Leuroperna sera is a moth of the family Plutellidae first described by Edward Meyrick in 1885. It is found in Japan, Taiwan, Vietnam, Indonesia, India, Sri Lanka, Australia, and New Zealand.

==Description==
The wingspan of the adult is 10 mm. Similar to sympatric moth Plutella xylostella, but can be distinguished by much broader wings and genitalia. The caterpillar is about 10 mm in maximum length. Head with numerous blackish-brown dots. Body green to yellowish tinged with a slender red or pale red dorsal, subdorsal, supraspiracular, subspiracular, and basal lines. Pupa very similar to above mentioned species, but with a pair of hooked setae and maxilla is always shorter than the mid-leg. Pupation is in an open net-like white cocoon on leaf underside. Caterpillars of the two species co-exist in the crop plants.

==Distribution==
In New Zealand this species is regarded as a self-introduced resident and is found in the North Island and in the South Island down to Canterbury. It is regarded as relatively common.

==Habitat and hosts==
In New Zealand they can be observed in a range of habitats including near the edges or clearing of native forest and in cultivated areas such as domestic gardens. The caterpillar is known to feed on economically valuable crucifers such as Brassica juncea, Brassica napus, cauliflower, cabbage, Chinese cabbage, radish, turnip and many other wild crucifers.
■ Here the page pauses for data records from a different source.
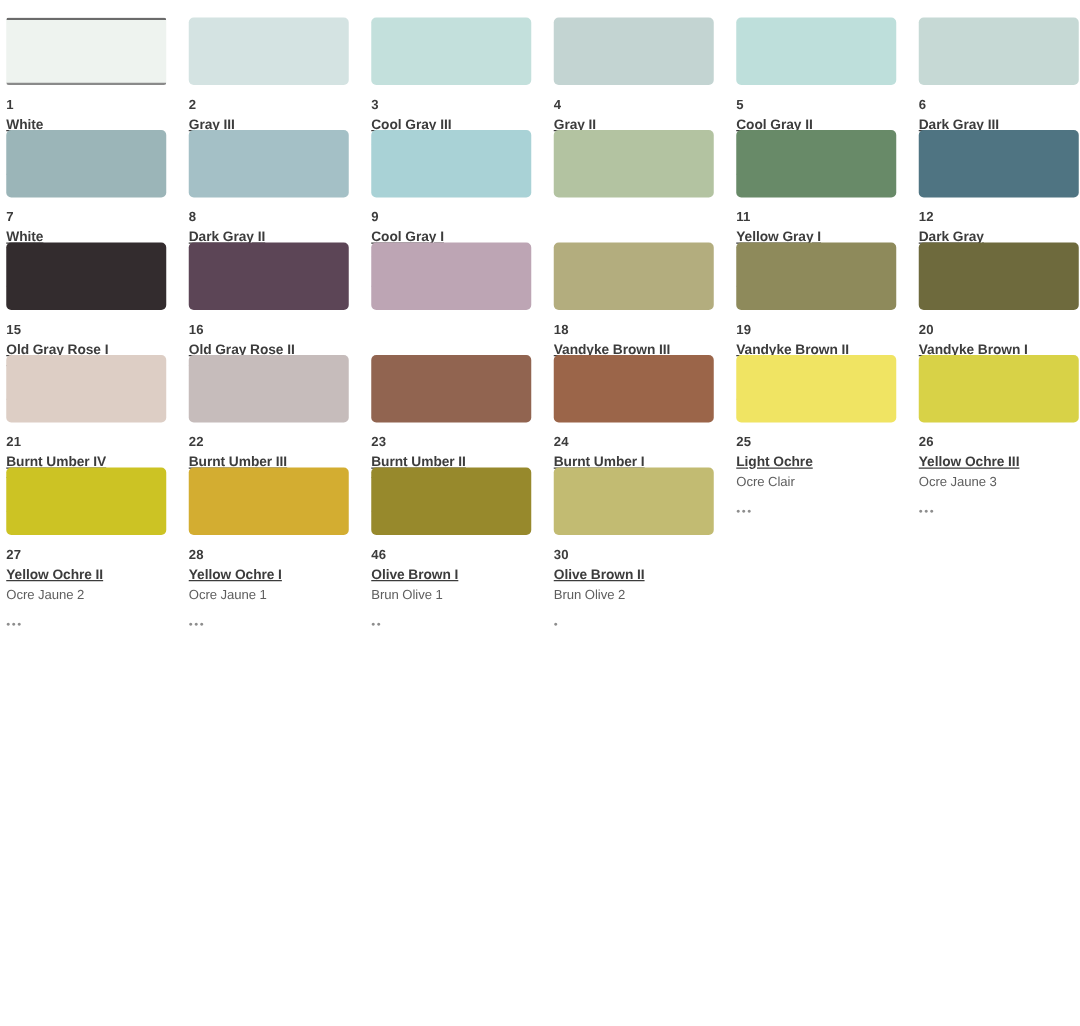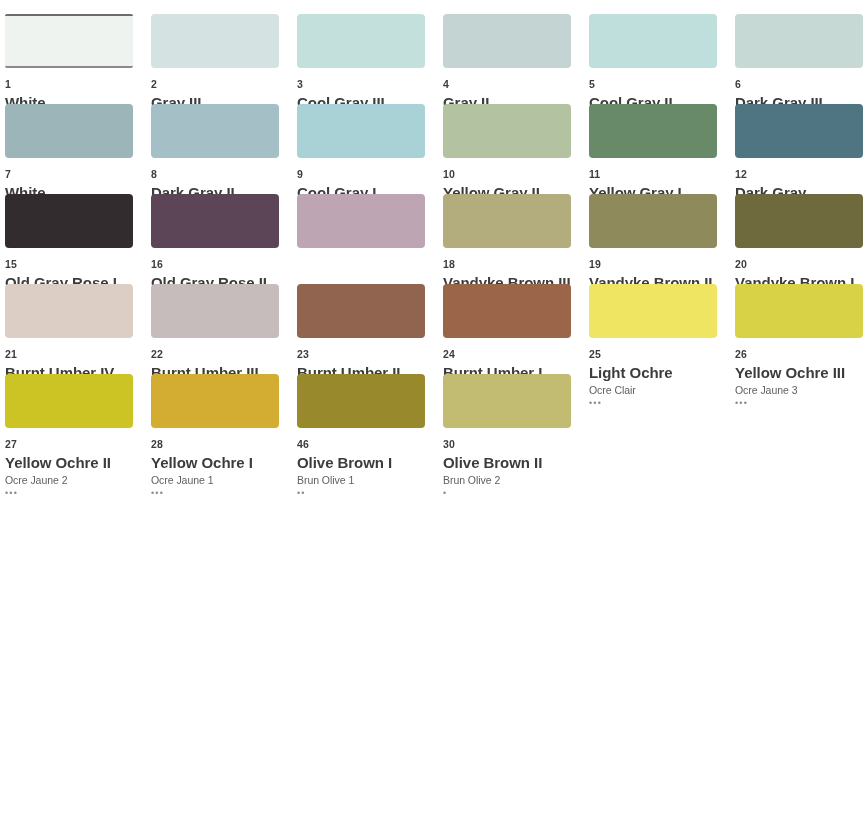"White" .swatch-name { font-size: 15px -> 11px; text-decoration: none -> underline }
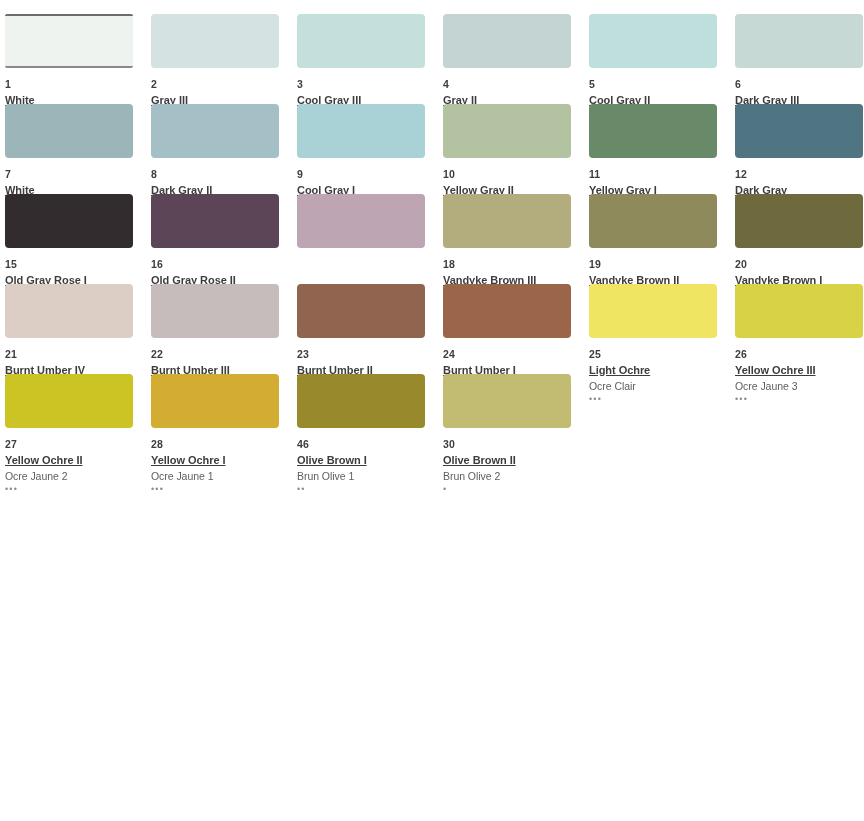"10" div.swatch-meta { html: <div> <div>10</div> <div>Yellow Gray II</div> <div>Gris Jaune 2</div> <div>•</div> </div> -> none }
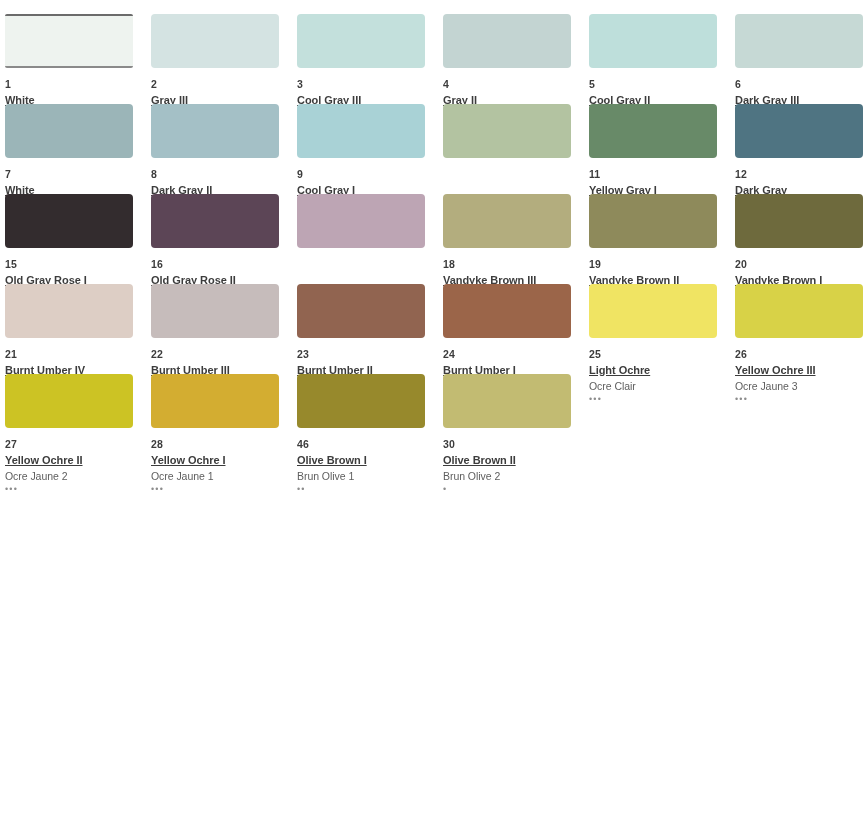"Ocre Clair" .swatch-name-fr { margin-bottom: 3px -> 13px }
In New Zealand it has been hypothesised that they are hosted by watercress as adults have been observed swarming over plants in this genus.

== Behaviour ==
Adults of this species can be observed on the wing all year round in the North Island of New Zealand but tend to be restricted to the summer months in the South Island. They are nocturnal and are attracted to light. When at rest adults hold their antennae in a forward v-shaped position.